"[4] One Final Note's Jay Collins stated that the music "splatters color, intertwines attuned thoughts, and spews a controlled intensity," and commented: "Full of audacity and charm, these masters show that while they might not wrestle as much as they did decades before, their art now has a refined sense of purpose, while maintaining the vigor, unpredictability, and fun after all these years.
"[5] Dan Warburton of Paris Transatlantic remarked: "Though neither can be said to have 'mellowed' with age, there's real depth and maturity in these superbly-recorded 2004 performances... and Bennink also brings a playfulness too often lacking in Brötzmann's vein-bursting blowouts, tapping out mad Morse code messages on a drumstick jammed into the inside of his cheek and humming a tune by his (and Brötz's) old pal Misha Mengelberg at the same time.

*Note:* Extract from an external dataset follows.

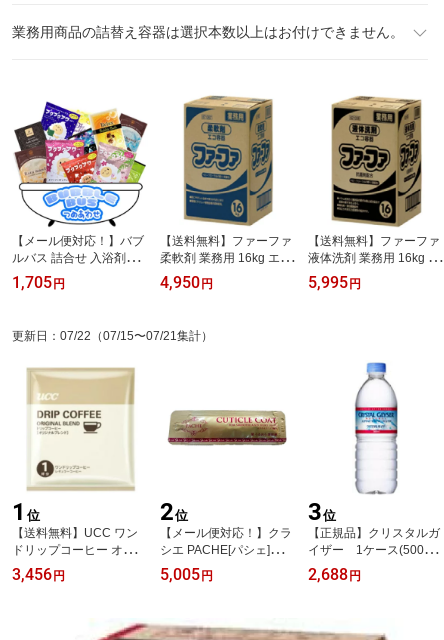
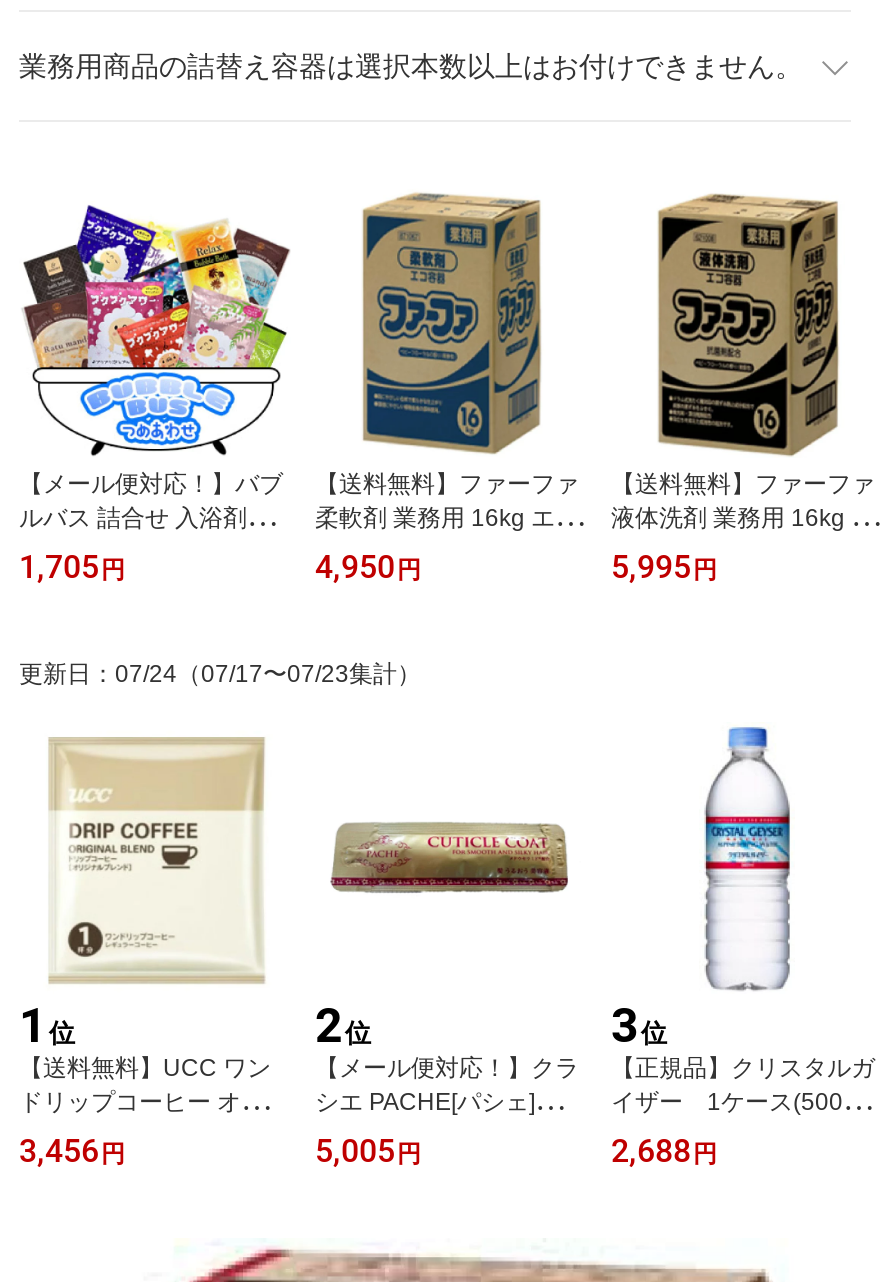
- 更新日：07/22（07/15〜07/21集計）
+ 更新日：07/24（07/17〜07/23集計）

"[6] Writing for Coda, Stuart Broomer noted the "palpable humanity of the music," which illustrates "a consistent conversational intimacy between these two senior masters of free jazz, European chapter."
He stated: "Brötzmann plays clarinet on half of the six tracks, with a warm vocal sonority that leaps out of the grooves, while Bennink matches and feeds his impassioned discourse.
"[7] In an article for Arthur, Byron Coley and Thurston Moore commented: "the combination of reed explosion and drum explansion is as monumental as ever... Just brilliant all around.